I want to preface this post by saying I am by no means an expert at this topic. I wouldn’t even consider myself an amateur. Battling perfectionism has always been one of my greatest challenges, but I hope that telling a piece of my story will help you feel less alone in this battle.


This time last year, I was on a plane to Italy with my fiancé, running away from 4 years of stress to a seemingly euphoric college-free future. I had just walked across the stage in my freshly-pressed cap and gown, cords galore hanging from my neck. I walked off that stage and practically right onto the plane for my graduation trip of a lifetime thinking I would never – positively NEVER – go back to school.

So proud of my accomplishments, but so happy to be starting a new chapter too

What a stark change from my entire childhood. I grew up convinced I would be the first person in my family to gain the letters “PhD” after my name. I loved school so much that I seriously considered how I could financially afford being a lifetime student.

Then college hit and my relentless pursuit of perfection threw me off a cliff. I had to have a 4.0. I had to stay up into the wee hours of the morning studying for an exam that I probably would’ve gotten an A on if I had stopped 5 hours beforehand. I had to be a leader in every club I was passionate about. I had to be perfect in every aspect.

At this point, you might be rolling your eyes because you know me all too well and just know that’s who I am. Sure, it’s who I have always been, but that doesn’t mean it was okay. Was it okay to push my friends away, turn down offers to grab dinner, or turn in early because I had class (not even a huge test) in the morning? Was it okay to stress myself into chronic neck pain – pain so severe that it almost forced me to take a semester off at one point? The answer to all of those questions is a big, fat NO.

Because of that incessant desire to be perfect in college, I made the adamant decision early in my senior year that I was done with school forever, despite how much I truly loved it. I had somehow convinced myself that all of those personality traits I had carried throughout my life up until that point were a product of school and not a product of just who I am as a person. I was quick to blame the system for causing this behavior. After all, test scores and recognitions at banquets and commencement are how we measure a student’s academic success. A busting-at-the-seams résumé is what students are told companies look for in a competitive job market.

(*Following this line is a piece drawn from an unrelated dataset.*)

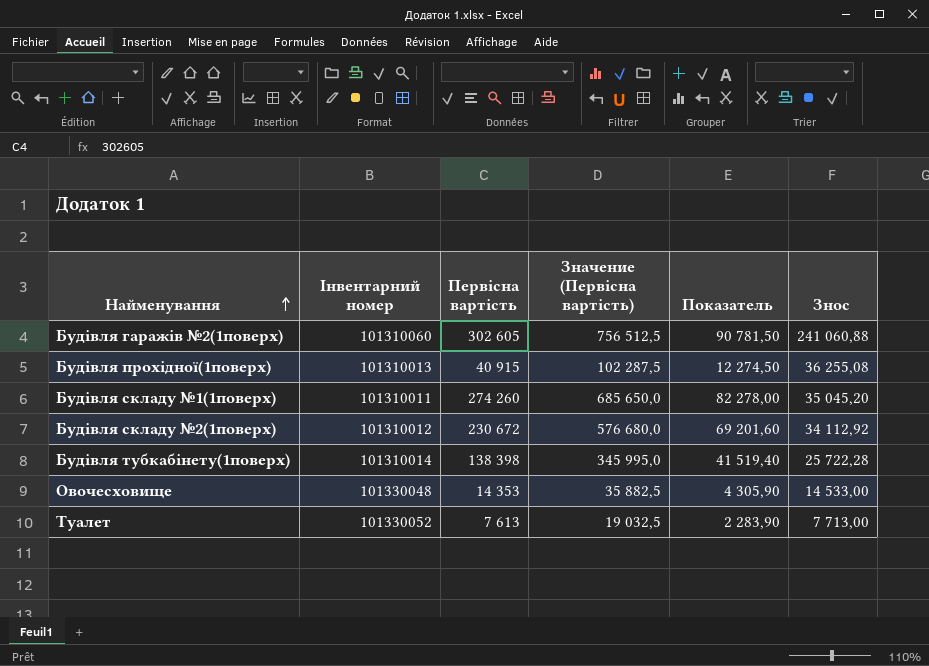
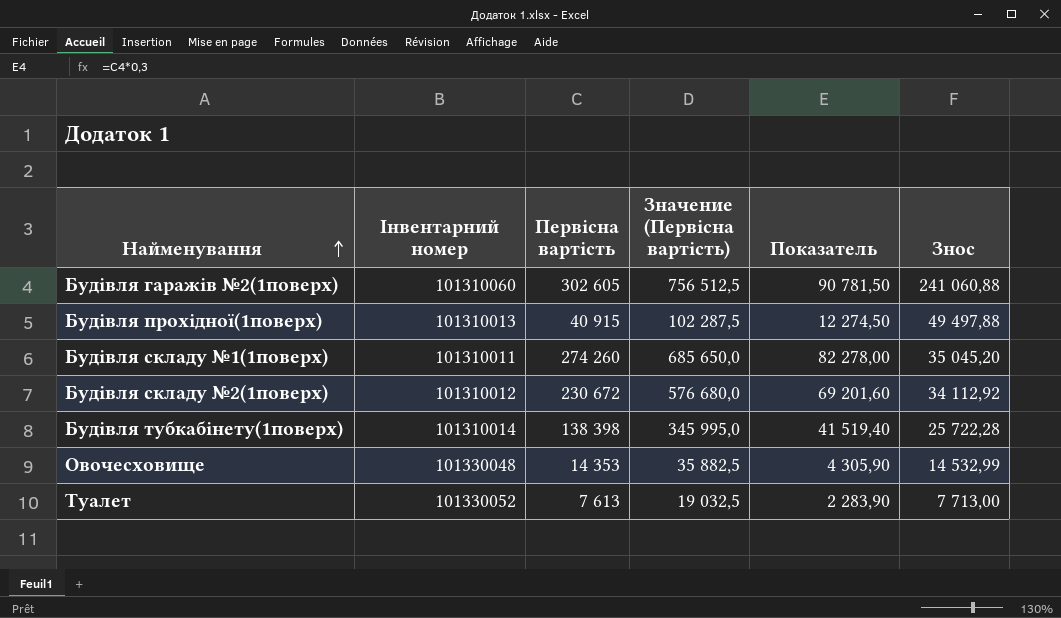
Будівля прохідної(1поверх) | Знос: 36 255,08 -> 49 497,88
Овочесховище | Знос: 14 533,00 -> 14 532,99

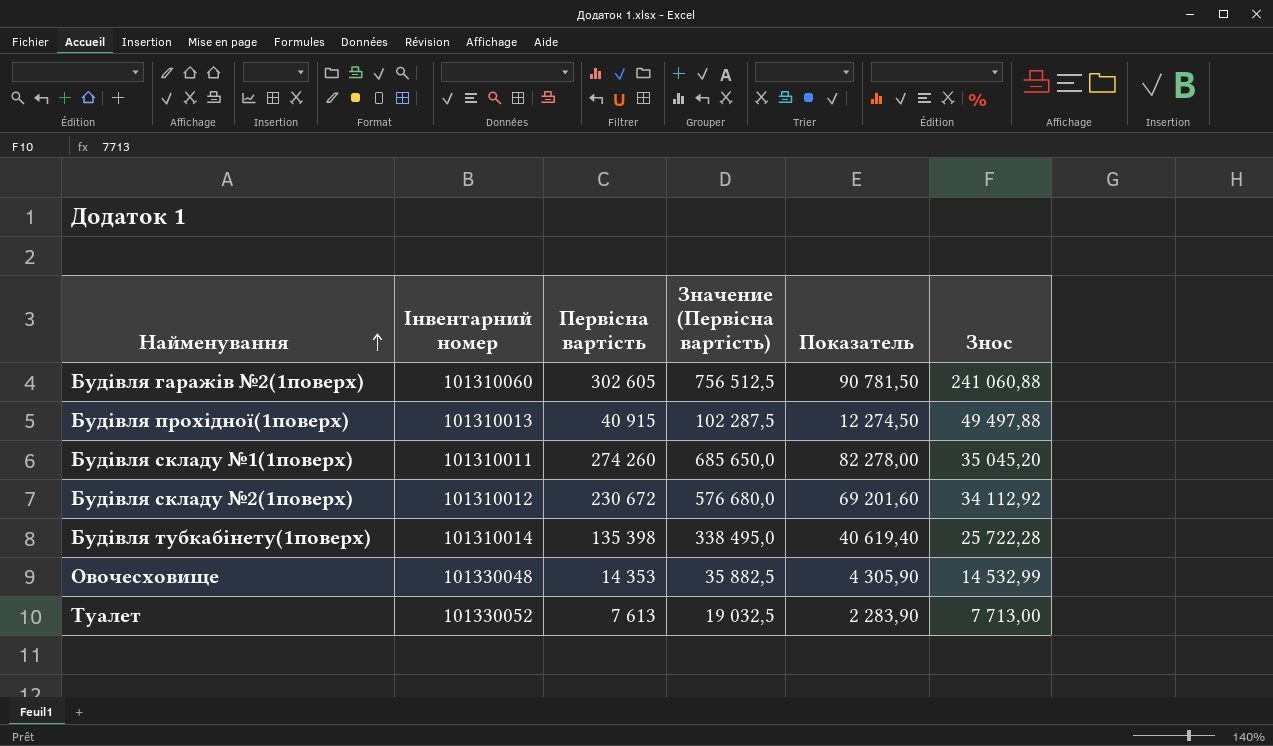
Будівля тубкабінету(1поверх) | Первісна вартість: 138 398 -> 135 398
Будівля тубкабінету(1поверх) | Значение (Первісна вартість): 345 995,0 -> 338 495,0
Будівля тубкабінету(1поверх) | Показатель: 41 519,40 -> 40 619,40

What I’ve come to realize over the past year, though, is that my perfectionism was in fact not caused by the school system structure, even if it was exacerbated by it. (Shocker) Perfectionism is a personality trait that grows within you from a young age, and it can be tamed. Which means even though I was obsessive over grades and extracurriculars in undergrad, it doesn’t mean that behavior is engraved on my entire being forever.

What I’ve also realized over the past few months is that I do want to further my education. I want to take classes that are meaningful to me and my career. I want to set myself up for a more successful career now while I am young and have the time. Before just recently, I shied away from those dreams because quite frankly I was scared of how my perfectionism would come out in grad school. What if I send myself into overdrive like I did in undergrad, pushing away everyone I love in the meantime? What if I stress so much that my chronic neck pain comes back? What if…what if…what if… The “what ifs” were playing Whack-A-Mole with my future inside my head for months every time the thought of grad school came up, until finally, I stopped putting quarters in the game.

If you’ve made it this far, there’s a good chance you have similar feelings. Perhaps you were on the same level of perfectionism as me in undergrad. Maybe you are battling perfectionism in other areas of your life – your marriage, your home, your job (don’t worry, I’m in those boats as well). Do me (and yourself) a favor – cut yourself some slack. Believe in yourself that you have the courage and strength to overcome this.

Recently, I applied and was accepted to Purdue’s Online Engineering Graduate Program, which will allow me to finally get that graduate degree I’ve been thinking about while still working full-time. It will be tough, I have no doubt about that. I am positive I will struggle with perfectionism in this journey just the same way I struggle with it in other parts of my life. But this trait, like most others, is malleable. It can ebb and flow with varying environments on its own, and you can work to mold it into a trait that brings you success and joy. Don’t be afraid to pursue something new just because it has caused you pain and trouble in the past. Take that Whack-A-Mole mallet away from Mr. Perfectionism and take back control of your dreams, your future, and who you want to be.

Stand up to perfectionism and the negativity that sometimes results from it. Take back your future and believe in your strength to overcome.